Deeply interconnected to gender norms in the society, refusing to be “cut,” is like banishing yourself from the community. “It’s a cultural practice that is essentially linked them belonging to society, if you’re not cut they will ostracize you,” says Sriram. Once initiated into the Bundu, a girl is believed to be a real “woman,” ready for a husband and her own family.
Before the Ebola epidemic struck, Sriram watched pieces of legislation continually fail to make it through the government. Now, she says, change may be underway. “It takes a long time but I think we have made progress,” she tells me. “The main chief has said they will not have any cutting in the communities.”
While Sriram is unable to verify whether or not the ban is working, she says there is anecdotal evidence from on the ground that FGM has drastically reduced. “How can we utilize that momentum to change the behavior that is happening and try to build on that?” Sriram says. “If they have stopped, if they are not cutting at the moment, how we can use them as positive agents of change?”
Few reports on the phenomenon specifically occurring in Sierra Leone have been published. The first is a book by Nigerian doctor Olayinka Koso-Thomas titled The Circumcision of Women: A Strategy for Eradication. In it, Koso-Thomas lays out a plan for how to eradicate a practice that she says “cripples” women for life.
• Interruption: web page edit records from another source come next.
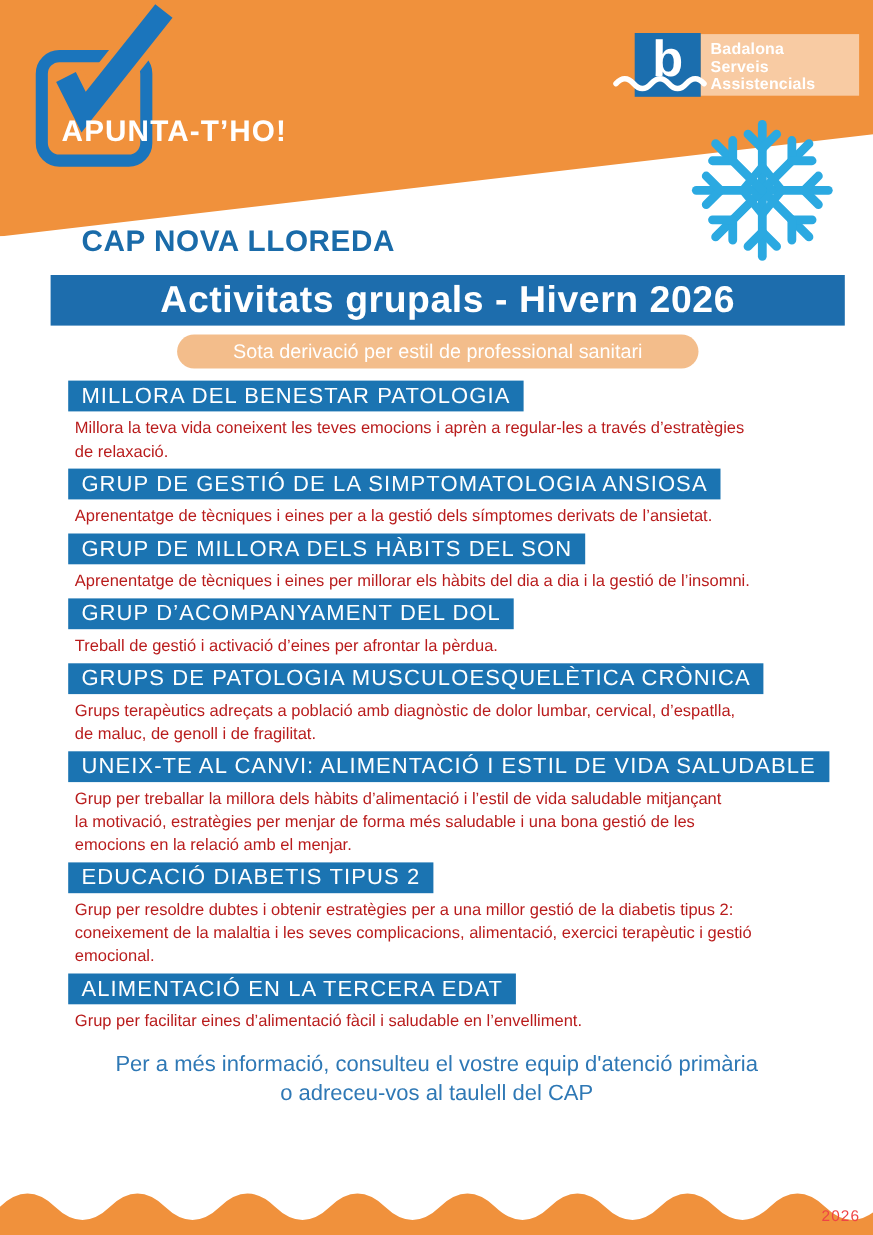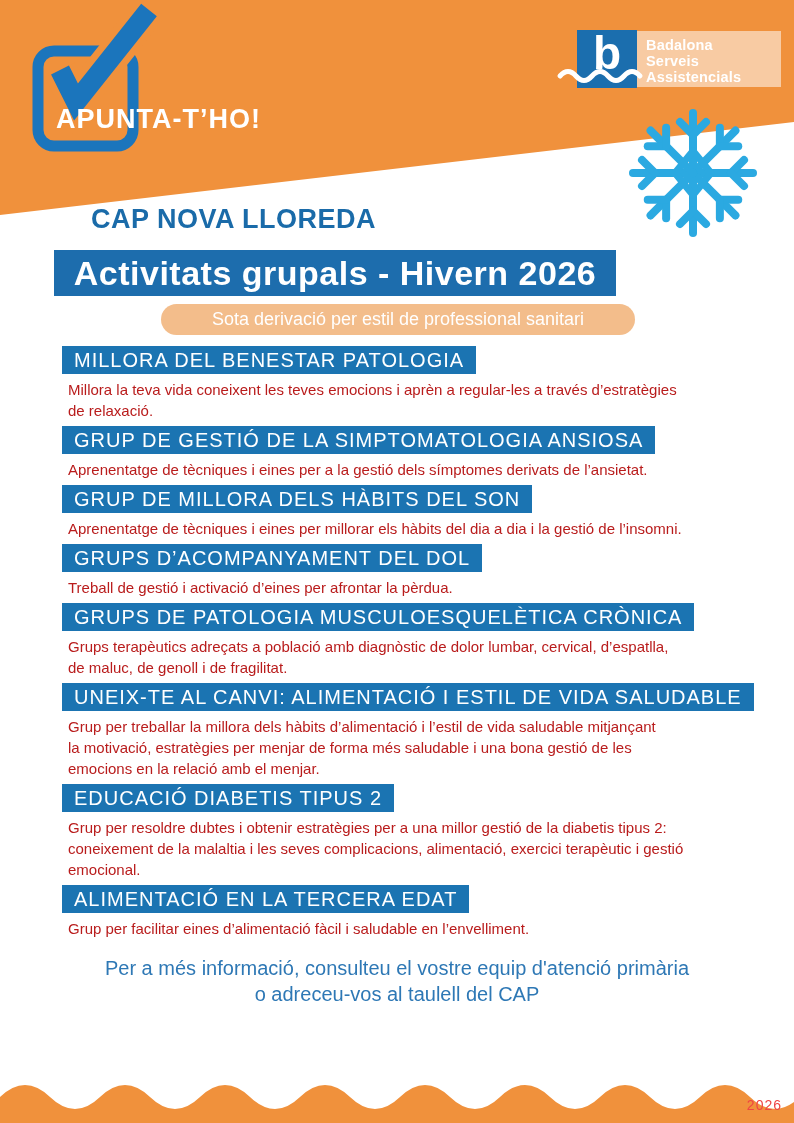--- a/index.html
+++ b/index.html
@@ -20,24 +20,24 @@
   .bsa-square{position:relative;width:60px;height:58px;background:var(--logo-blue,#1B6EAE);}
   .bsa-b{position:absolute;left:0;right:0;top:-6px;text-align:center;font-size:46px;
          font-weight:bold;color:#fff;line-height:58px;}
   .bsa-wave{position:absolute;left:-20px;bottom:5px;overflow:visible;}
   .bsa-text{width:144px;height:56px;background:var(--peach,#F8CBA3);margin-top:1px;
             padding:6px 0 0 9px;box-sizing:border-box;}
   .bsa-text div{font-size:14.5px;font-weight:bold;color:#fff;line-height:16px;letter-spacing:.2px;}
 
   .snowflake{position:absolute;left:623px;top:103px;color:var(--sky,#2BA9E1);}
 
-  .cap-name{position:absolute;left:91px;top:204px;font-size:27px;font-weight:bold;
+  .cap-name{position:absolute;left:74px;top:204px;font-size:27px;font-weight:bold;
             color:var(--title-blue,#1A6BA9);letter-spacing:.5px;white-space:nowrap;}
 
-  .banner{position:absolute;left:54px;top:250px;width:562px;height:46px;
+  .banner{position:absolute;left:46px;top:250px;width:722px;height:46px;
           background:var(--banner-blue,#1D6DAD);color:#fff;font-size:34px;font-weight:bold;
           text-align:center;line-height:46px;letter-spacing:.5px;white-space:nowrap;}
 
   .pill{position:absolute;left:161px;top:304px;width:474px;height:31px;border-radius:16px;
         background:var(--pill-orange,#F3BD8B);color:#fff;font-size:18px;text-align:center;
         line-height:31px;white-space:nowrap;}
 
   .content{position:absolute;left:62px;top:346px;width:700px;}
   .sec{margin:0;}
   .sec-bar{display:inline-block;margin:0;background:var(--bar-blue,#1B74B2);color:#fff;
@@ -118,21 +118,21 @@
       <h2 class="sec-bar">GRUP DE GESTIÓ DE LA SIMPTOMATOLOGIA ANSIOSA</h2>
       <p class="sec-body">Aprenentatge de tècniques i eines per a la gestió dels símptomes derivats de l’ansietat.</p>
     </section>
 
     <section class="sec">
       <h2 class="sec-bar">GRUP DE MILLORA DELS HÀBITS DEL SON</h2>
       <p class="sec-body">Aprenentatge de tècniques i eines per millorar els hàbits del dia a dia i la gestió de l’insomni.</p>
     </section>
 
     <section class="sec">
-      <h2 class="sec-bar">GRUPS D’ACOMPANYAMENT DEL DOL</h2>
+      <h2 class="sec-bar">GRUP D’ACOMPANYAMENT DEL DOL</h2>
       <p class="sec-body">Treball de gestió i activació d’eines per afrontar la pèrdua.</p>
     </section>
 
     <section class="sec">
       <h2 class="sec-bar">GRUPS DE PATOLOGIA MUSCULOESQUELÈTICA CRÒNICA</h2>
       <p class="sec-body">Grups terapèutics adreçats a població amb diagnòstic de dolor lumbar, cervical, d’espatlla,
 de maluc, de genoll i de fragilitat.</p>
     </section>
 
     <section class="sec">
Published in 1987, Koso-Thomas’ text was met with great condemnation and opposition in Sierra Leone, where she works as a gynecologist. She spoke out in defense of her text to IRIN news in 2005. "People got me wrong at first. When I was going to the communities and sensitizing them, they thought I was against their society," she told IRIN. "But it is as a doctor that I started campaigning and sensitizing people about the health hazards, because I saw all the complications."
"The real meaning of the Bundu society is very good," she said. "It is where they train young girls to become women: they teach them how to sing, dance, and cook ... girls who don't go to school learn how to use herbs and treat illnesses; they are taught to respect others."
A more recent study, published by the National Institute of Health, set out to study the health effects of the practice. The authors examined a cross-section of 258 women and girls in the northern region in Sierra Leone. The results paint a gruesome picture of FGM’s consequences. Eighty-four percent of the individuals, 218 in all, reported one or more health complications—ranging from chronic pain to complications in childbirth. Excessive bleeding was the most commonly reported byproduct, followed by incomplete healing and tenderness. Those who underwent the procedure before the age of 10 were more likely to experience fever, and suffer worse long-term consequences.
While Ebola epidemic continues to rage on in West Africa, infecting more than 21,00 and killing at least 8,500, Sriram hopes that it will shed new light on these existing issues. “As important as it is to focus on Ebola, it’s important to focus on the issues that precede [it], because they are one of the contributing factors to this disease,” she says. “In terms of key change, its not just about Ebola, or not cutting. It's about looking at how all of this exists together.”